= Baba Jukwa =

Anonymous Zimbabwean political blogger

"Baba Jukwa" (Shona: "Jukwa's father") is a self-given nickname for a Zimbabwean political online blogger. He is believed to be part of the Vapanduki crew (a Shona word, translated as "rebels" or "defectors"), a group which includes disgruntled ZANU-PF insiders, service chiefs and other civil servants in Zimbabwe. Most of his writings are brought out via his Facebook page, which boasts over 400,000 followers.

According to information in the mainstream media and Baba Jukwa's page, the main purpose of the blog is to protect the public by pre-empting some secretive operations by the ruling party, including murder, assassination and corruption plots, voter intimidation and vote-rigging.
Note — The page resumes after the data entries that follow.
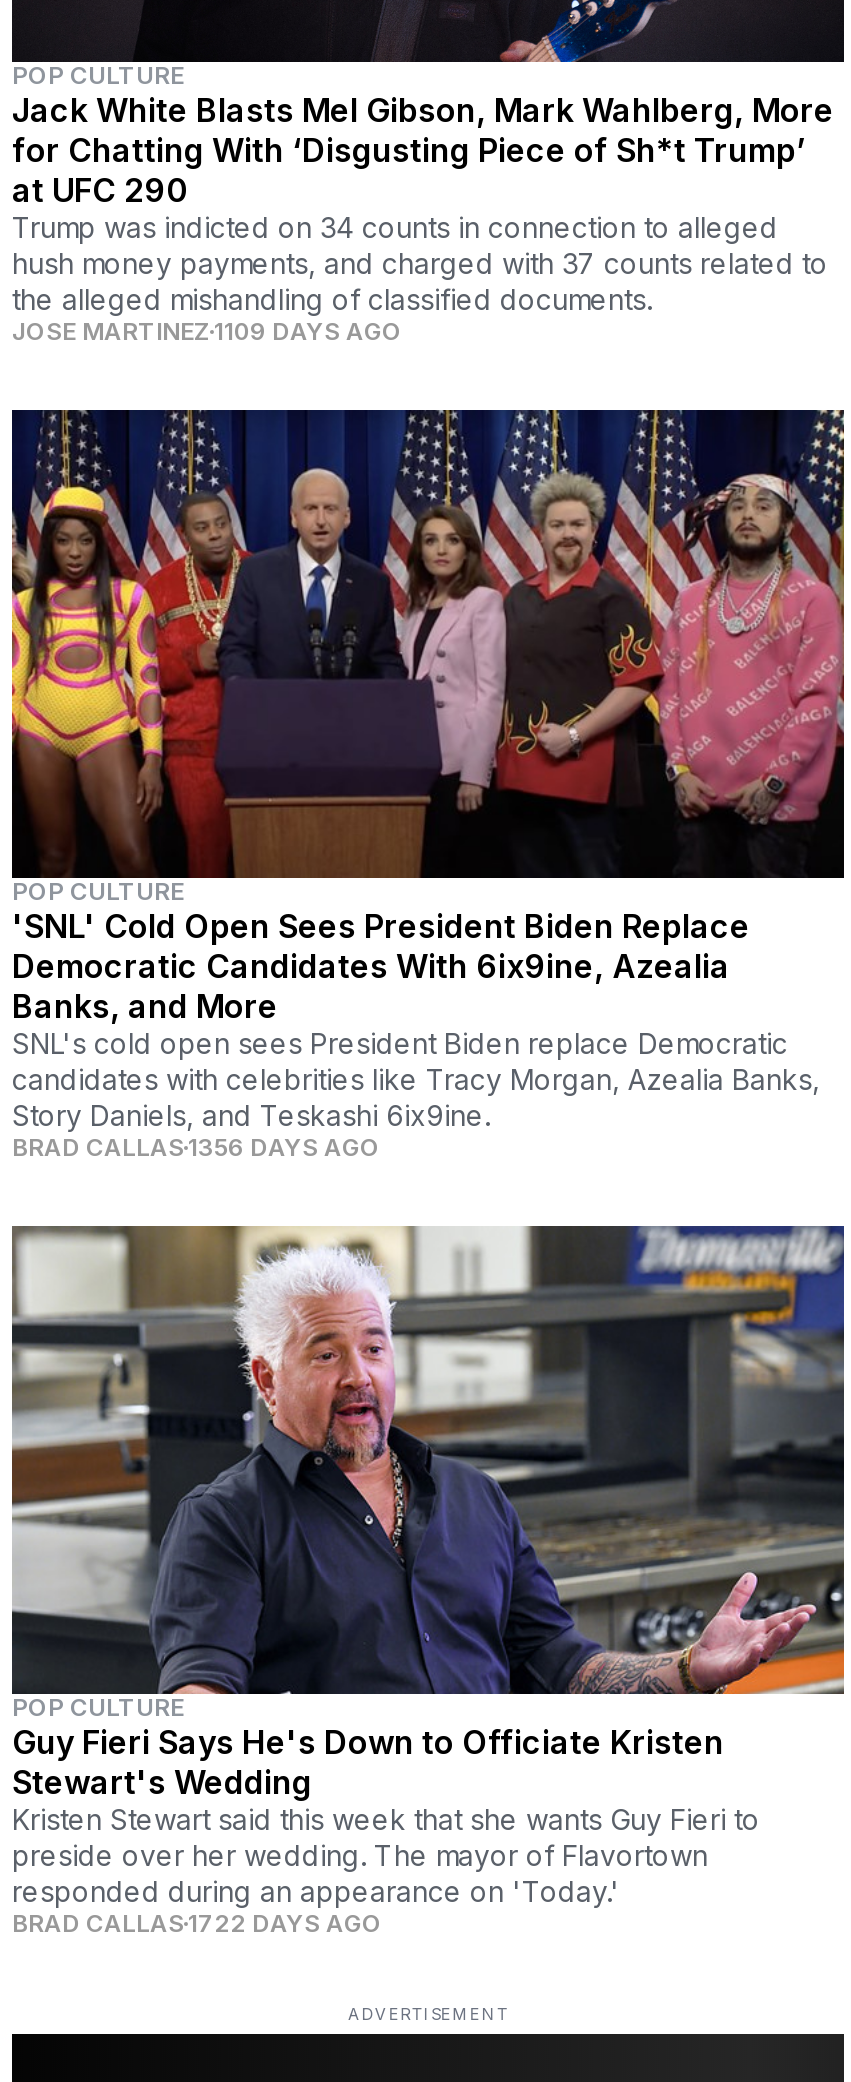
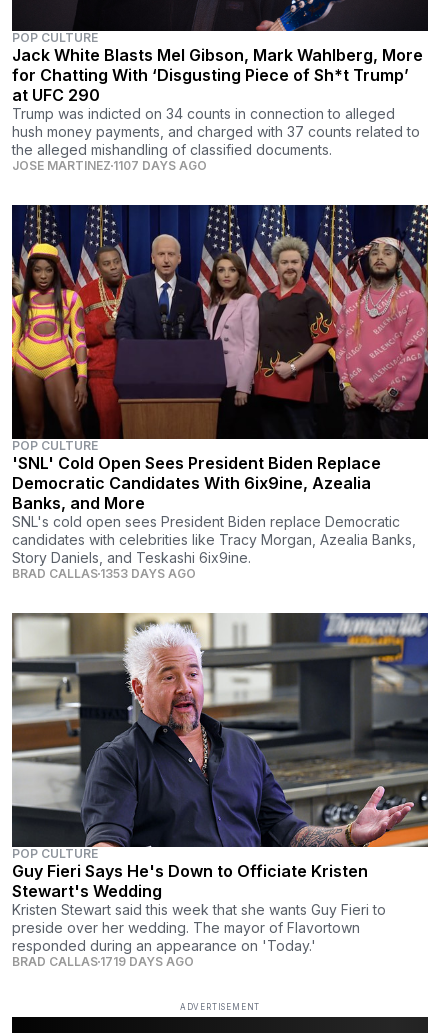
- JOSE MARTINEZ 1109 DAYS AGO
+ JOSE MARTINEZ 1107 DAYS AGO

- BRAD CALLAS 1356 DAYS AGO
+ BRAD CALLAS 1353 DAYS AGO

- BRAD CALLAS 1722 DAYS AGO
+ BRAD CALLAS 1719 DAYS AGO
The faceless Baba Jukwa has successfully exposed a lot of corrupt ZANU-PF officials and assassination plots. The politician Edward Chindori-Chininga had criticized the diamond industry in Zimbabwe. After Chininga's death in a roadside accident on 19 June 2013, Baba Jukwa stated, "I told you there will be body bags coming this year... The war has begun." Nomatter Khumalo, a United States-based Zimbabwean quoted in The Daily Telegraph, argued that "Baba Jukwa" is likely a mole who lives outside of Zimbabwe and uses a network of informants who are likely unknowing of each other's presences, since it would be too unsafe for the "Baba Jukwa" to be residing in Zimbabwe. It was initially believed Baba Jukwa was one individual. However, a close analysis of the writing style reveals that there could be many editors around the world and contributors who gather secret information from within ZANU-PF top meetings and security meetings and share it on the blog, using one account collaboratively as "Baba Jukwa".

It was reported in June 2013 that Mugabe's ZANU-PF offered a bounty of US$300,000 to unmask the person(s) behind Baba Jukwa. All efforts to date have been futile. However, Chininga's death was believed to have been orchestrated by individuals within ZANU-PF who believed he was feeding information to Baba Jukwa.

=="Baba Jukwa" unmasked==

Edmund Kudzayi, editor of Zimbabwe's Sunday Mail, and his brother Phillip were arrested in June 2014 and charged with attempting to subvert a constitutionally-elected government, in connection with the Baba Jukwa case.

Kudzayi claims he is not "Baba Jukwa" and that his arrest was politically charged and came from higher-ups in the Government and ruling ZANU-PF Party who are afraid he could expose them for feeding Baba Jukwa with sensitive government information.

It is believed that Rugare Gumbo is Baba Jukwa.